Using The Power of Distraction to Manage Anxiety & Anger in Children
Children are easily distracted.
Keeping a child focused on a task can be tricky as attention spans are often short. We often associate being distracted with a negative connotation and sometimes it can be. Not paying attention in class, not listening to parents when they are being asked to do something, refusing to step away from the video games or mobile can be frustrating for parents and teachers alike.
However, distraction can also be a very powerful tool.
Distraction is a cognitive-behavioral intervention that is effective in redirecting a child’s focus away from stressful situations such as physical pain, emotional distress, and negative thinking.
Encouraging your child to distract themselves away from these situations and focusing on a specific cognitive task helps de-activate their brain’s ’emotional centre’ (the amygdala) and activate the ‘thinking centre’ (frontal lobes). This is why distracting the mind away from the stressful situation works better than not thinking about something.
The brain is constantly looking for something to focus on.
That’s why it’s not particularly helpful to say things like:
“Don’t think about it”
“Don’t do that”
Instead, diverting attention away from the challenging emotion, behaviour, or situation and onto something else such as a book, toy, or by talking to them about something completely unrelated can be really effective.
This strategy stimulates the senses, engages the child in a focused talk, and is able to compete with the negative stimuli to capture the child's attention and inevitably calm them down.

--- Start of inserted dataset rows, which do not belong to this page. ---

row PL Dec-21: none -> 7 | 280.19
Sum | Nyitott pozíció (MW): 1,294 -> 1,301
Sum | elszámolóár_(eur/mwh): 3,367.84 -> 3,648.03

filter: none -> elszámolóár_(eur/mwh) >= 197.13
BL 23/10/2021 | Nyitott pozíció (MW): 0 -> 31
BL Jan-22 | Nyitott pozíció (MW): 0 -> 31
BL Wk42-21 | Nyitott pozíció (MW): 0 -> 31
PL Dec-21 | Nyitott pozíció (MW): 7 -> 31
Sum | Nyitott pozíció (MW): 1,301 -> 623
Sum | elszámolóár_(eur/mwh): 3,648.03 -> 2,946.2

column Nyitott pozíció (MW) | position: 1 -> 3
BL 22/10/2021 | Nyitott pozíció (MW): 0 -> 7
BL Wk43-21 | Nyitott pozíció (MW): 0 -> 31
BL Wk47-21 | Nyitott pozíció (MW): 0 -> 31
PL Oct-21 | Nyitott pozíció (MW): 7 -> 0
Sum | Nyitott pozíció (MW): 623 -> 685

Positive distraction can work for your child, but knowing how to successfully implement these strategies, how they benefit your child, and how to address underlying emotions once they have successfully used their distraction methods is essential for long-term success in cultivating high emotional intelligence.
Here are three ways distraction can powerfully support your child:
Distraction helps reduce pain
As an adult, we also implement distraction techniques when it comes to redirecting our focus onto something else. For us, it’s common for us to practice this when we’re receiving medical procedures. Sometimes, the doctor will talk to you throughout the procedure about other non-relatable topics, there may be music playing in the background, or you may focus on your breathing to help you re-direct your focus away from the pain.
It’s the same thing for our children, but they need a little support and guidance from you so they can do this effectively.
Studies have shown that children who receive high frequency and high-quality levels of distraction techniques from parents, teachers, or other significant adults when they are undergoing a painful medical procedure, experience lower stress and anxiety levels and are less likely to develop emotional trauma such as phobias.
Distraction helps children manage physical and emotional pain and is proven to reduce anxiety and stress levels
Distraction de-escalates conflict without confrontation
Distraction also supports de-escalation and is much better than confrontation when a child is in emotional distress. Trying to de-escalate a child from heightened emotions is difficult. It goes against the fight or flight mode that they are currently experiencing, and reasoning with an angry or anxious child is not possible. Neither is trying to discipline them.
It’s important that you remain calm and not get caught up in their emotions regardless of what they say or do and to implement distraction techniques as early as possible before the emotion completely overwhelms them.
But before you throw a distraction tool at them, be sure to listen to them, acknowledge and validate their feelings, tell your child what you want them to do rather than what you do not want them to do; for example, ‘I want you to sit down’ rather than ‘stop arguing with me’.
Also, if possible, give them choices. It’s good practice to have more than one distraction tool or method and they can decide which one they believe will work for them at that present time.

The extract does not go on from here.